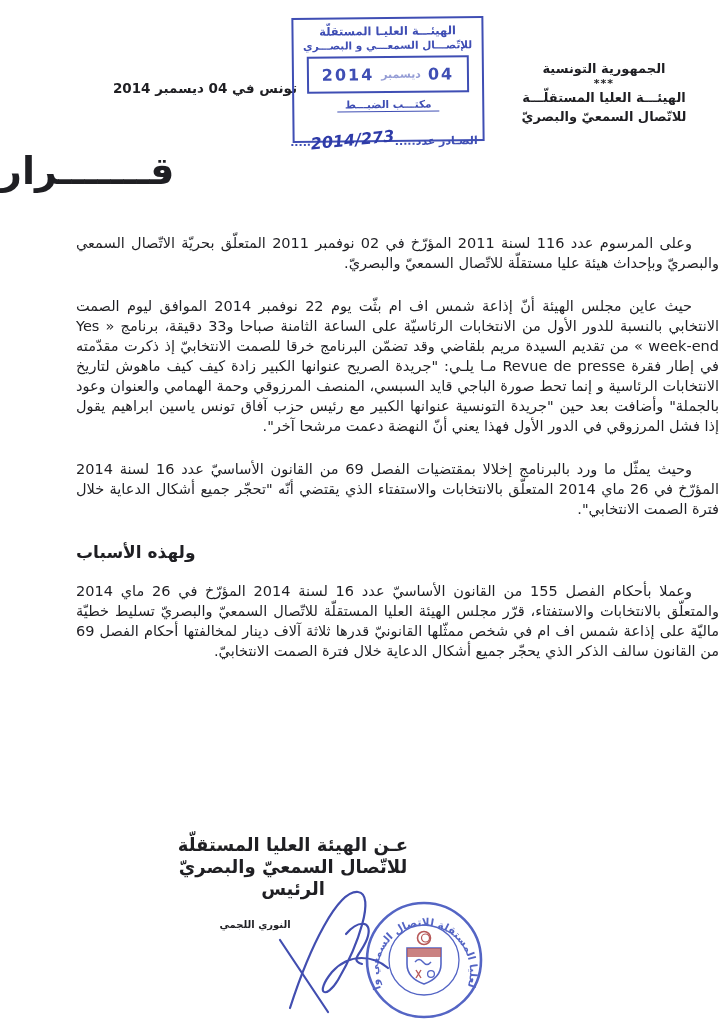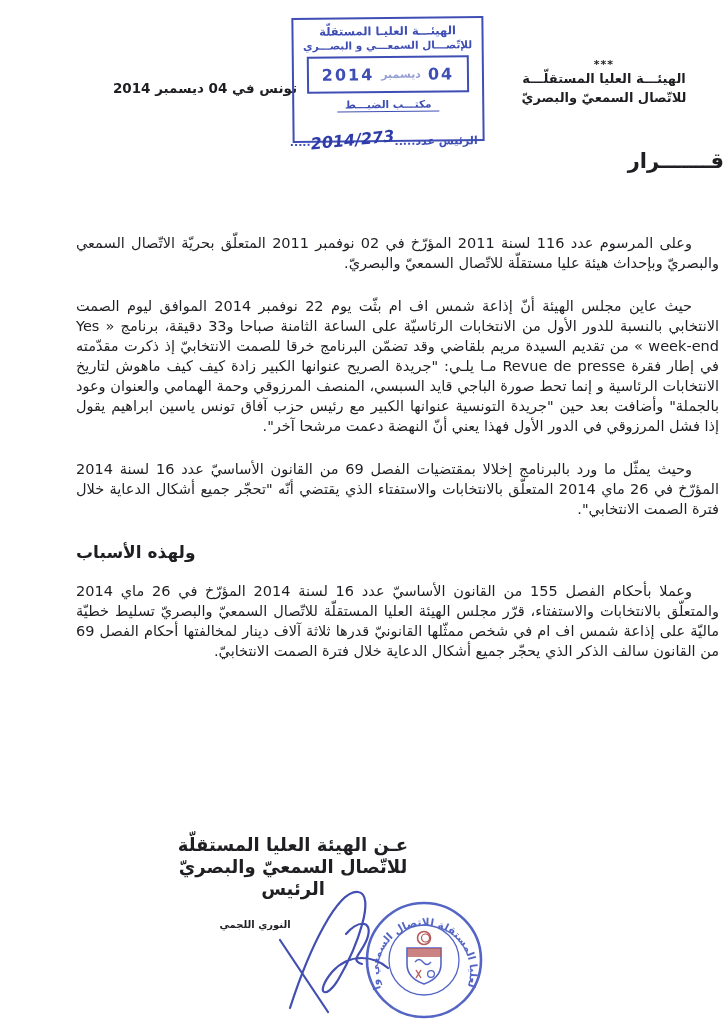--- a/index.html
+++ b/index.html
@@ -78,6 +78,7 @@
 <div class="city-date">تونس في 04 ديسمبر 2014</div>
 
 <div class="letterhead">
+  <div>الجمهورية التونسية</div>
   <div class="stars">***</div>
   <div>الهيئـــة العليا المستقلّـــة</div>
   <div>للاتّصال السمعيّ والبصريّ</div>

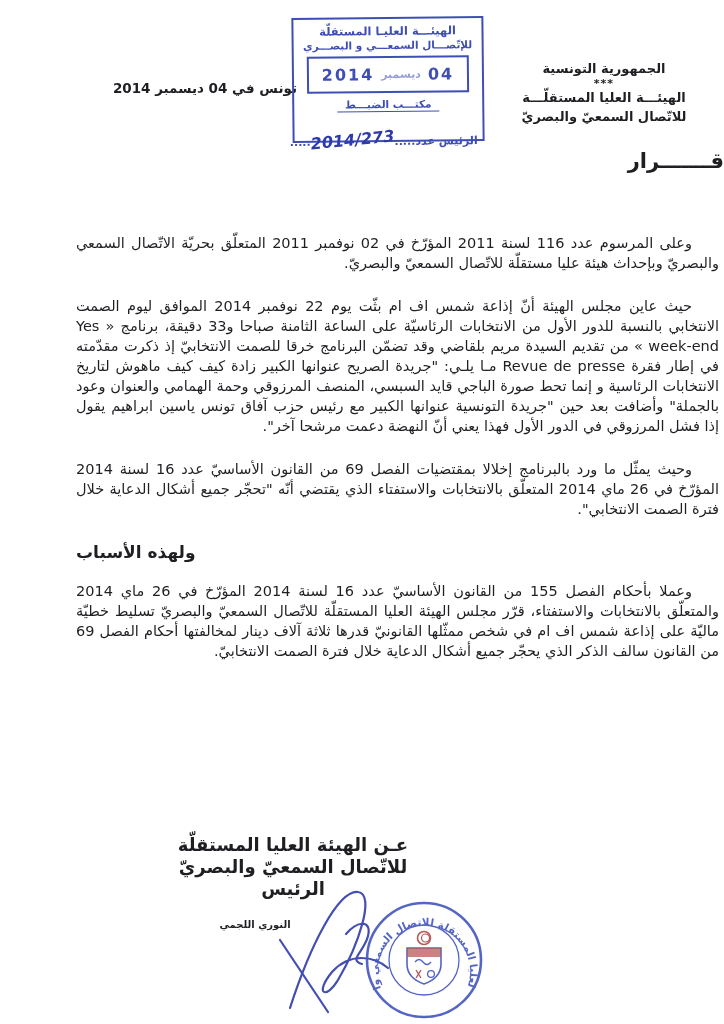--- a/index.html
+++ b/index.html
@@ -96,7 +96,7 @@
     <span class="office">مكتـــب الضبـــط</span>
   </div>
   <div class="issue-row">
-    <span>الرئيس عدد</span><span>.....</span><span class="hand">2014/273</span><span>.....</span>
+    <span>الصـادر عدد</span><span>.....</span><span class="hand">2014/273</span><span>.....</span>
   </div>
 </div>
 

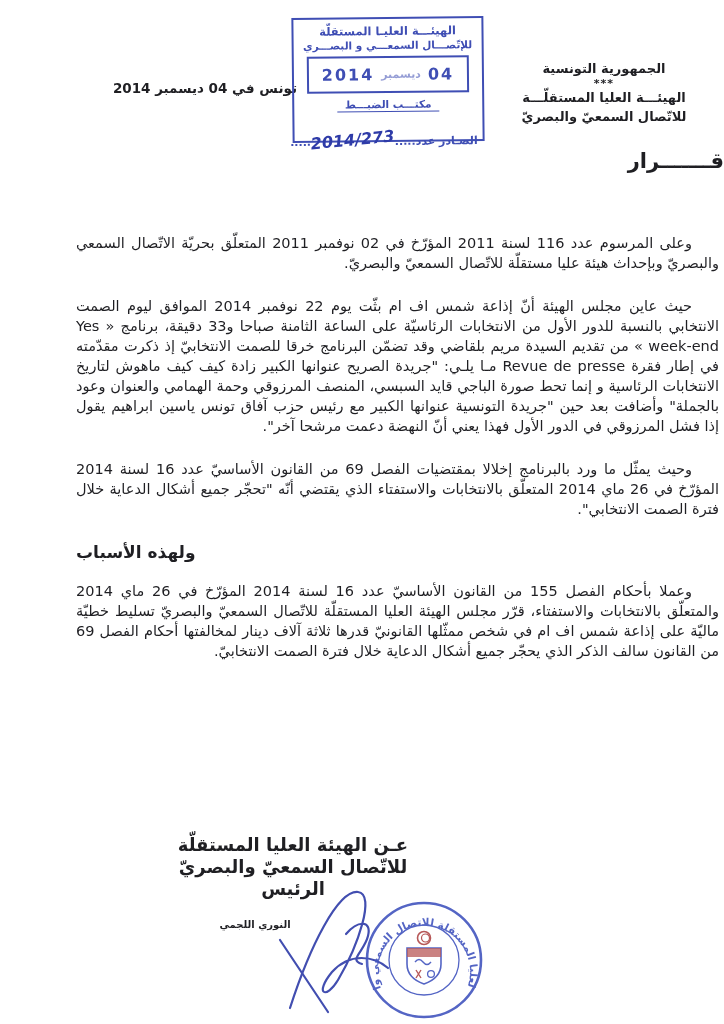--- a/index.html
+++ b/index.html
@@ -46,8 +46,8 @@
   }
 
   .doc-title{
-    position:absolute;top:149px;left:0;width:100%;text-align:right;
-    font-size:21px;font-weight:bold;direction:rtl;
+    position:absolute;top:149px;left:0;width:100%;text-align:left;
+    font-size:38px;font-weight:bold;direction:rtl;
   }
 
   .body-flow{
...
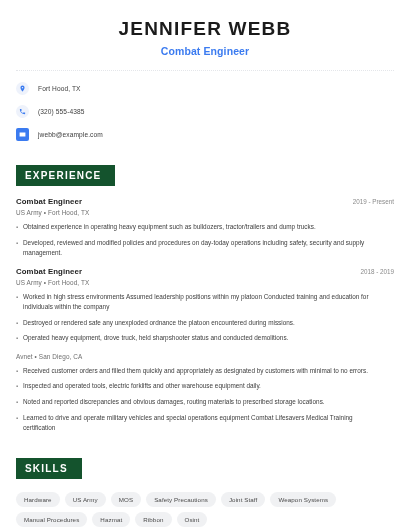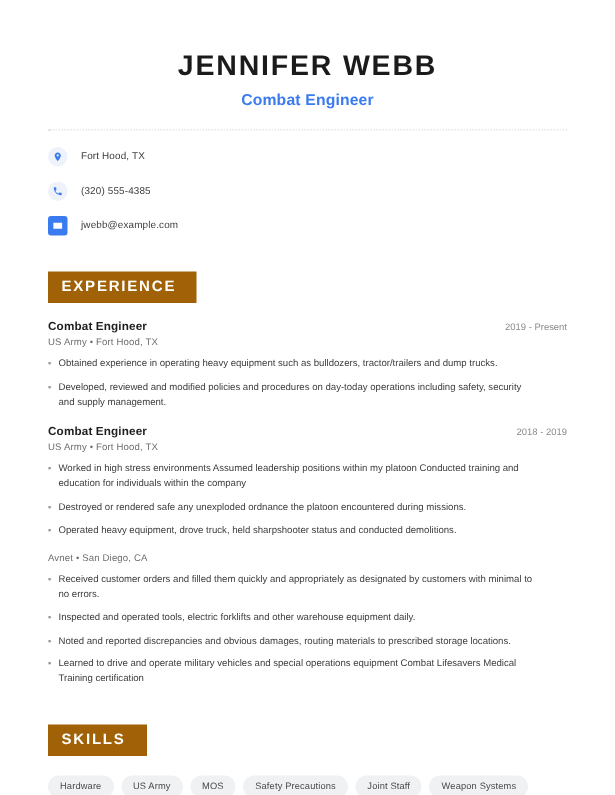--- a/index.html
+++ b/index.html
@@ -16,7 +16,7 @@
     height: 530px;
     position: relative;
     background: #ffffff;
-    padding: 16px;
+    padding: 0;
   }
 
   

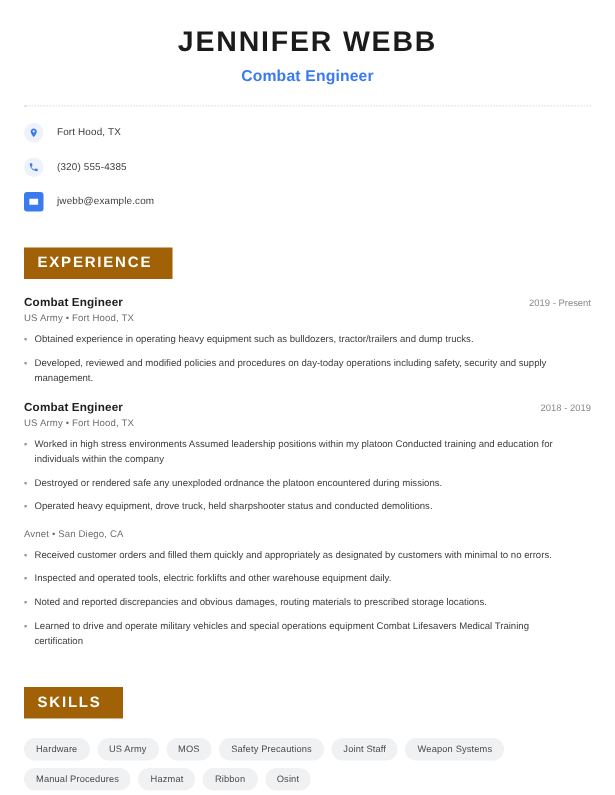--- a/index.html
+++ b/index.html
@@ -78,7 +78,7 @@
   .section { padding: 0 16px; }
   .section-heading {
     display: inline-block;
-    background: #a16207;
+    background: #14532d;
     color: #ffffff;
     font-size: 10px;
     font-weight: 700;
==
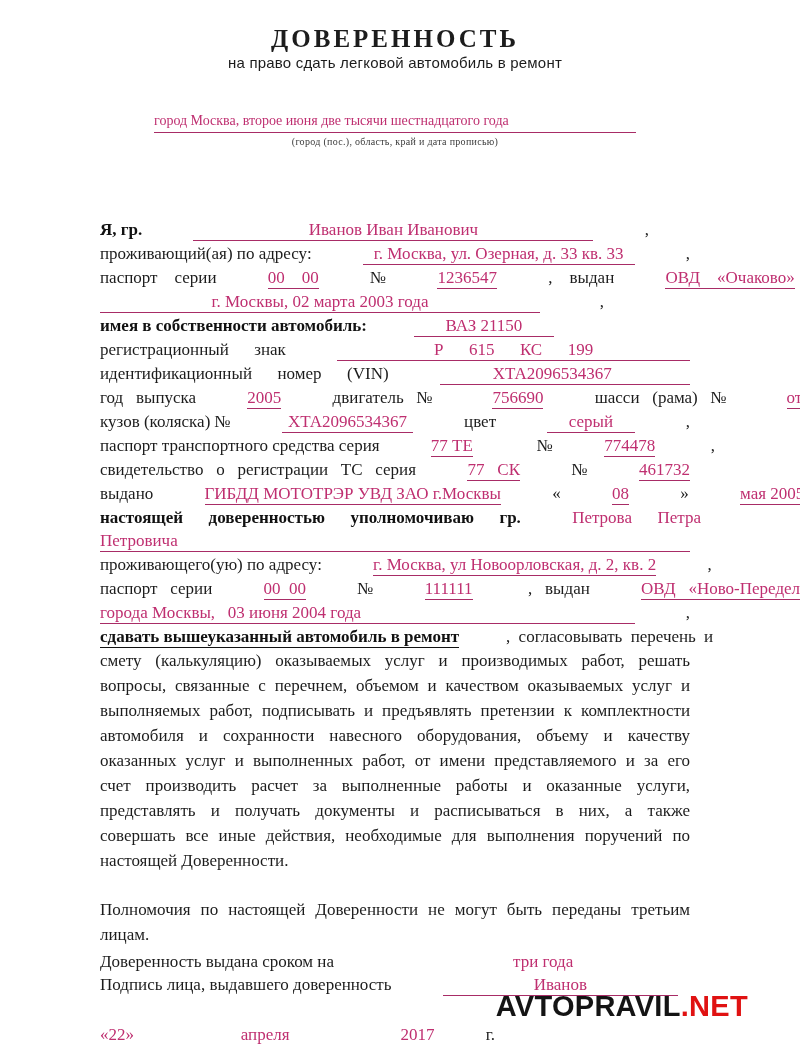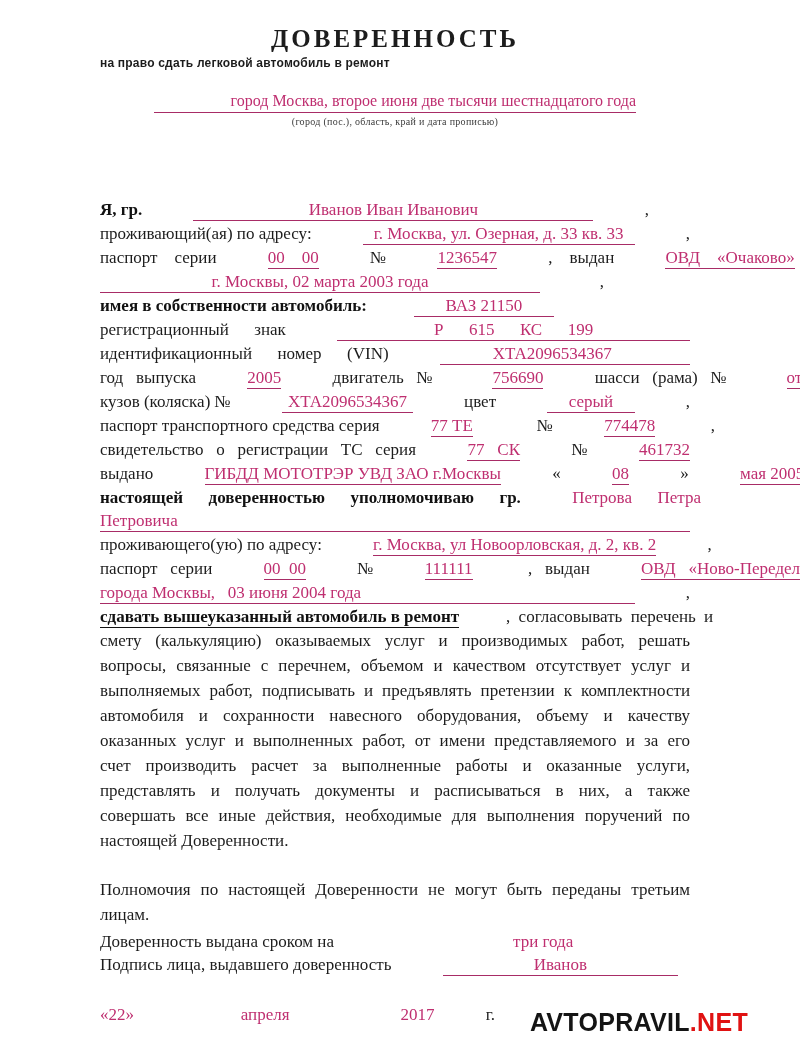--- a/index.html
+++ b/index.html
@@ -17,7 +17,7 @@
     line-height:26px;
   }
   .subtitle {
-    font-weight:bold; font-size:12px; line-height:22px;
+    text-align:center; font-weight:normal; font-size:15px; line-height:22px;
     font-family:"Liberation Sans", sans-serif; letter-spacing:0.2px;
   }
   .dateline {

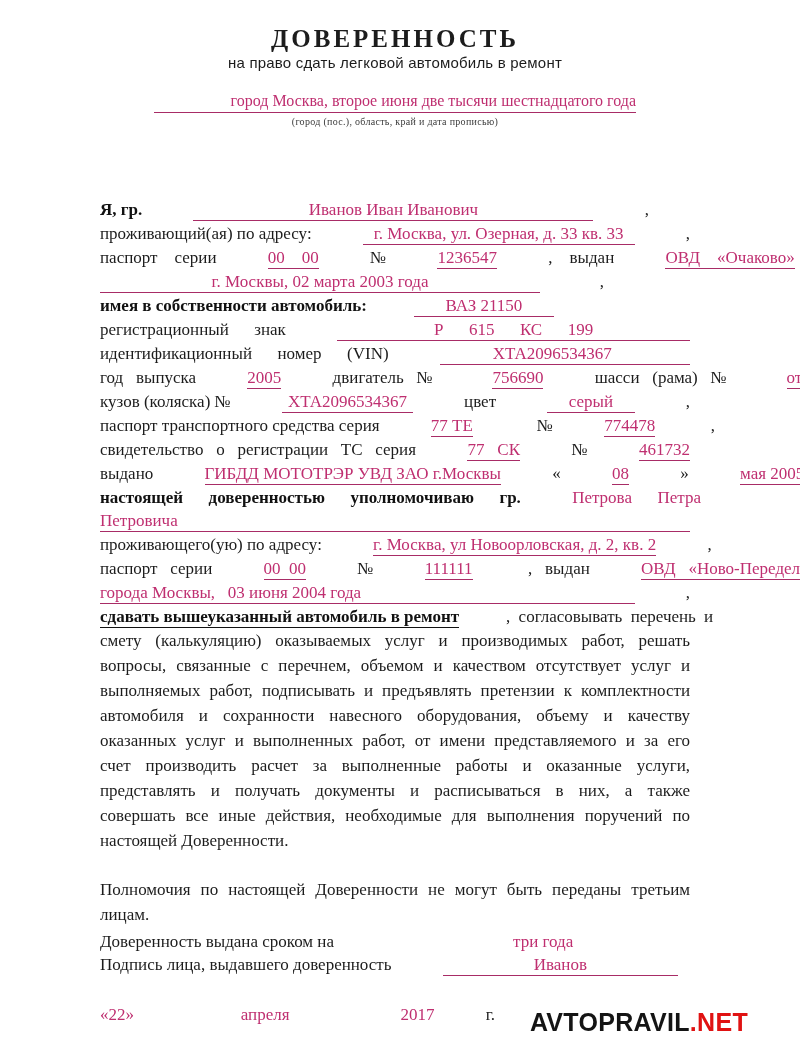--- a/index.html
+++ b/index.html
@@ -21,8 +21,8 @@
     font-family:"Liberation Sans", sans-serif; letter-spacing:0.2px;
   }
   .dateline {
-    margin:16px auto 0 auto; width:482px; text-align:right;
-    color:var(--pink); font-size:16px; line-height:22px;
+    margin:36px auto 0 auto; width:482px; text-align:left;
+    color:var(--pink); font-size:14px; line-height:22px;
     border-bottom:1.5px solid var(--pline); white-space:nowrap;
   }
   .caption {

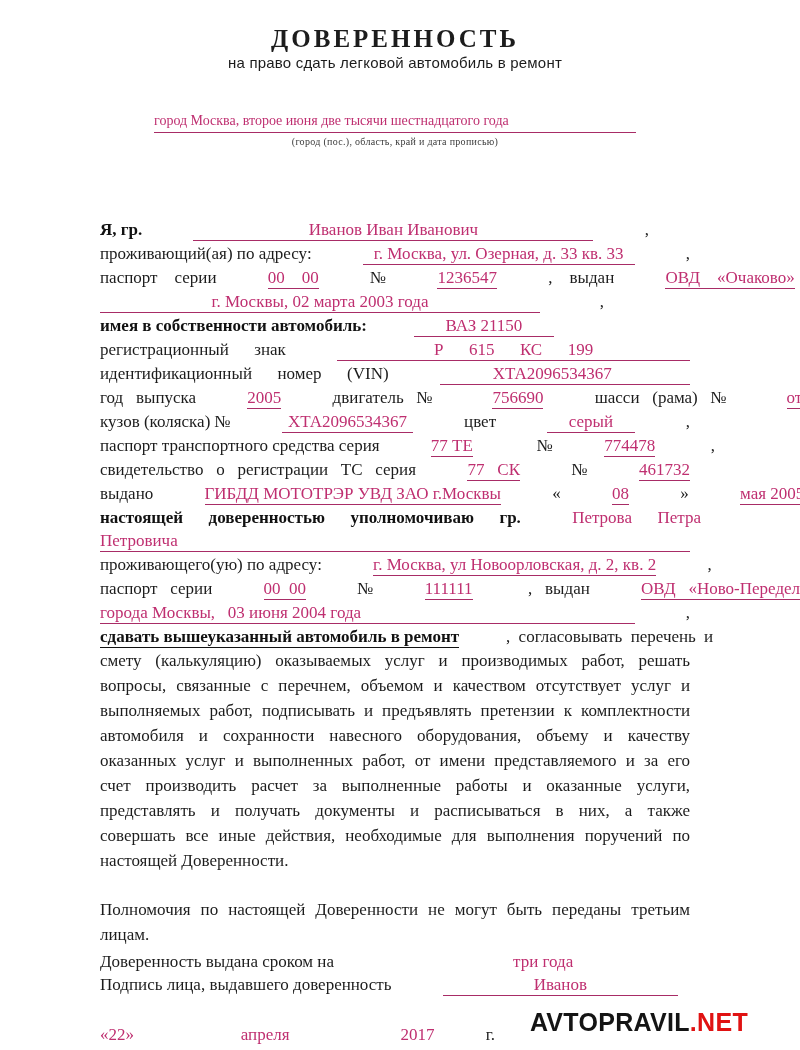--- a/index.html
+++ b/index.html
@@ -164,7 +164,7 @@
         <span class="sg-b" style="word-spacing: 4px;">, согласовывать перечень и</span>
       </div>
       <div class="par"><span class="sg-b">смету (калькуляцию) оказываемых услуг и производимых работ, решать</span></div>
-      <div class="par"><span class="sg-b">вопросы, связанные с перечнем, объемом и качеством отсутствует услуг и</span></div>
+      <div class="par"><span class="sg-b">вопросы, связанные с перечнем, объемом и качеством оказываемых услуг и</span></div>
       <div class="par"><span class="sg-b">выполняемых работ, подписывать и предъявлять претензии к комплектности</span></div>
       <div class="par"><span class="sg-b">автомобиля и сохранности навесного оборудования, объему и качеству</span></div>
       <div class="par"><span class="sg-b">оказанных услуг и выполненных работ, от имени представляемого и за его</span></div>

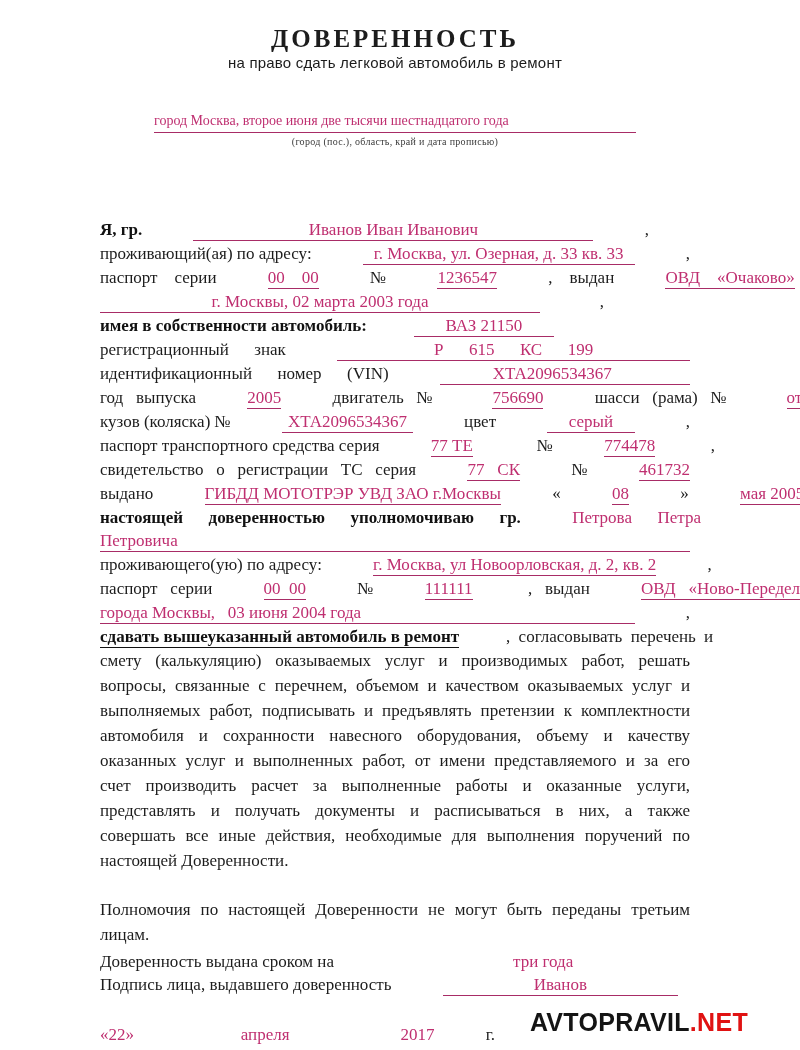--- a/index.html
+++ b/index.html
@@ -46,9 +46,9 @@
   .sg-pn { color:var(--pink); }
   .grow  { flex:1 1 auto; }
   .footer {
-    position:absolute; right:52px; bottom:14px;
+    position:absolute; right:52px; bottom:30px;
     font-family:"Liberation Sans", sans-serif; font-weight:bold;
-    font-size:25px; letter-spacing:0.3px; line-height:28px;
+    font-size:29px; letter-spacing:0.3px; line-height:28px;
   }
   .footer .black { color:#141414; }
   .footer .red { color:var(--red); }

**Task prompt:** With the pictures omitted, print the lines above exactly, beginning at the line with "-16,7 +16,7 @@" and going on through the line with "color: #ffffff;".

**Task response:**
@@ -16,7 +16,7 @@
     height: 530px;
     position: relative;
     background: #ffffff;
-    padding: 16px;
+    padding: 0;
   }
 
   

--- a/index.html
+++ b/index.html
@@ -78,7 +78,7 @@
   .section { padding: 0 16px; }
   .section-heading {
     display: inline-block;
-    background: #a16207;
+    background: #14532d;
     color: #ffffff;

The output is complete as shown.